The protocol is fully machine-verifiable:
| Directory | Content |
|---|---|
spec/ |
6 specification documents |
schemas/ |
31 JSON Schemas (Draft 2020-12) |
profiles/ |
7 compliance profiles |
test-vectors/ |
613 test vectors (514 valid, 99 invalid, 73 runtime-only) |
docs/rtm/ |
6 Requirements Traceability Matrices (2,086 rows) |
scripts/ |
Validation tools |
9 test keypairs are published in keypairs.json with real Ed25519, ES256, and RS256 cryptography.
docs/FAQ.md— Frequently Asked Questions: design rationale and decision explanations
ARSIA Protocol is not a competitor to MCP or A2A — it's a complement.
┌─────────────────────────────────────────────────┐
│ Your Application │
├─────────────────────────────────────────────────┤
│ ARSIA Protocol — compliance, identity, audit │
├─────────────────────────────────────────────────┤
│ A2A — agent-to-agent communication │
├─────────────────────────────────────────────────┤
│ MCP — tool & data access │
├─────────────────────────────────────────────────┤
│ Infrastructure — LLMs, cloud, databases │
└─────────────────────────────────────────────────┘
The specification is in draft. We welcome contributions — see CONTRIBUTING.md for guidelines and CLA.md for the Contributor License Agreement. Feedback via GitHub Issues.
ARSIA Protocol uses different licenses for different types of materials.
Human-readable specification and documentation materials are licensed under the Creative Commons Attribution-ShareAlike 4.0 International License (CC BY-SA 4.0). See LICENSE-SPEC.md.
Machine-readable interoperability artifacts, including schemas, profiles, and test vectors, are licensed under the Apache License 2.0. See LICENSE-ARTIFACTS.md.

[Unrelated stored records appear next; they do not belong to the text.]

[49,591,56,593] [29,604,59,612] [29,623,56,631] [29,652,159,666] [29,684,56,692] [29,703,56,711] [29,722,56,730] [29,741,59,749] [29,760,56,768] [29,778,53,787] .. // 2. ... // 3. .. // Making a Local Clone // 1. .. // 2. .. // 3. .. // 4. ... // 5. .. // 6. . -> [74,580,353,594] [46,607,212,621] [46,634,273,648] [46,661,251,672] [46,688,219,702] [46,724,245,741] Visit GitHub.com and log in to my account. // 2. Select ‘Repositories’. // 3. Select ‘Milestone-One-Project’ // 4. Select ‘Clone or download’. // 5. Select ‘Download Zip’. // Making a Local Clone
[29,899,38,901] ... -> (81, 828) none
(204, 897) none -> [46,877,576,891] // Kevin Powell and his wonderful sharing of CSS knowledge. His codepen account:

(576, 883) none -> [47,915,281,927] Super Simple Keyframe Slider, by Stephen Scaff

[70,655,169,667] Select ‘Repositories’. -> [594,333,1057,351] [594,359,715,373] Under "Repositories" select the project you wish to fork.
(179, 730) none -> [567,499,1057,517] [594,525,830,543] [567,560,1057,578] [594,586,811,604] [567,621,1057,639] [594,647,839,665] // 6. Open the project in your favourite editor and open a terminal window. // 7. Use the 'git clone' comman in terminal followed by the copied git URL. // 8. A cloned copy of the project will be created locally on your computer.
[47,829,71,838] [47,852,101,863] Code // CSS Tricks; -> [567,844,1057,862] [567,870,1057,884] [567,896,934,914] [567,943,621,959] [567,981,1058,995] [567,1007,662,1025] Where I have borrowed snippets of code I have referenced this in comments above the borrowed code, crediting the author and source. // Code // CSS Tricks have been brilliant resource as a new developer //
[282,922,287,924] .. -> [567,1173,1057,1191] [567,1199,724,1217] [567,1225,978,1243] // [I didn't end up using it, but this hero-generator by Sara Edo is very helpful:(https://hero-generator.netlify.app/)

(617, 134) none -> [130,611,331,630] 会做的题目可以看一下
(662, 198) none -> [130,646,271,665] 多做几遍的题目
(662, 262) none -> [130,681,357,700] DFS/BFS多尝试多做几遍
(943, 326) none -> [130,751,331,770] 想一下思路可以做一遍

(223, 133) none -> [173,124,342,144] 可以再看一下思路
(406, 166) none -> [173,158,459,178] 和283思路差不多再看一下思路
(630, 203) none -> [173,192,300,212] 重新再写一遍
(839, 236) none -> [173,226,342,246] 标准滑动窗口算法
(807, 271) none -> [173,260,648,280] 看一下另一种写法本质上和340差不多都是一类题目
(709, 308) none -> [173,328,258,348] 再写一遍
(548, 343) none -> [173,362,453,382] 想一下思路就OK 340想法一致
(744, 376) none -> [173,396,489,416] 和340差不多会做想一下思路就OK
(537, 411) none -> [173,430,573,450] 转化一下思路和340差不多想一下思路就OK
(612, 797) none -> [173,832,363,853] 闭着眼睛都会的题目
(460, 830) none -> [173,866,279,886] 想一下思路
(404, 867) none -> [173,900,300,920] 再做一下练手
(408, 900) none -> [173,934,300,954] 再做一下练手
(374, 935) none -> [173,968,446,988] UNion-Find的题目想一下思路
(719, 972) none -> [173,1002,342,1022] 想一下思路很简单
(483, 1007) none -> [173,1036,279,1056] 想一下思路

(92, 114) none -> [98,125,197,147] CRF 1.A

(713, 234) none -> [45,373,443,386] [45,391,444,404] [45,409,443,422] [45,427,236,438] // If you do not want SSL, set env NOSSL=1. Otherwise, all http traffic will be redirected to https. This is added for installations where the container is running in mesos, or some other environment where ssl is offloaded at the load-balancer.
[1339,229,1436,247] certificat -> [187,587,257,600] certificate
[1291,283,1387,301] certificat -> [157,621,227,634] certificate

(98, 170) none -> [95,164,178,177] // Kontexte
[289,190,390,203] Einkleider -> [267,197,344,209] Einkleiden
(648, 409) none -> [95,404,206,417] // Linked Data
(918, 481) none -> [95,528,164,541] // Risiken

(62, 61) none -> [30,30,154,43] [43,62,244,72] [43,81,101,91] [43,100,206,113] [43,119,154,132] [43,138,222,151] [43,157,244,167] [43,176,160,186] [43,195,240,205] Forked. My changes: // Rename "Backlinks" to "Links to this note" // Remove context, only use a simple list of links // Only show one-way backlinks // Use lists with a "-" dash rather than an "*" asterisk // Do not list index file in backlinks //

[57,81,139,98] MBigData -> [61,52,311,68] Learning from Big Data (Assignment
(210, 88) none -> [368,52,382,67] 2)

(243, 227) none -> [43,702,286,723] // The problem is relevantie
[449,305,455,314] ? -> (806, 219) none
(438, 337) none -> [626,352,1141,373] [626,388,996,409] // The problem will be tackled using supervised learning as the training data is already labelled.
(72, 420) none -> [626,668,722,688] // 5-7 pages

Software components, including SDKs, reference implementations, scripts,
tools, CI/CD workflows, automation code, and .github/workflows/validate-vectors.yml,
are licensed under the Business Source License 1.1. Production use is
permitted except for competitive offerings, as described in
LICENSE-CODE.md. Each version converts to the Mozilla
Public License Version 2.0 (MPL-2.0) four years after release.
See LICENSE.md for an overview and LICENSING-FAQ.md for practical examples.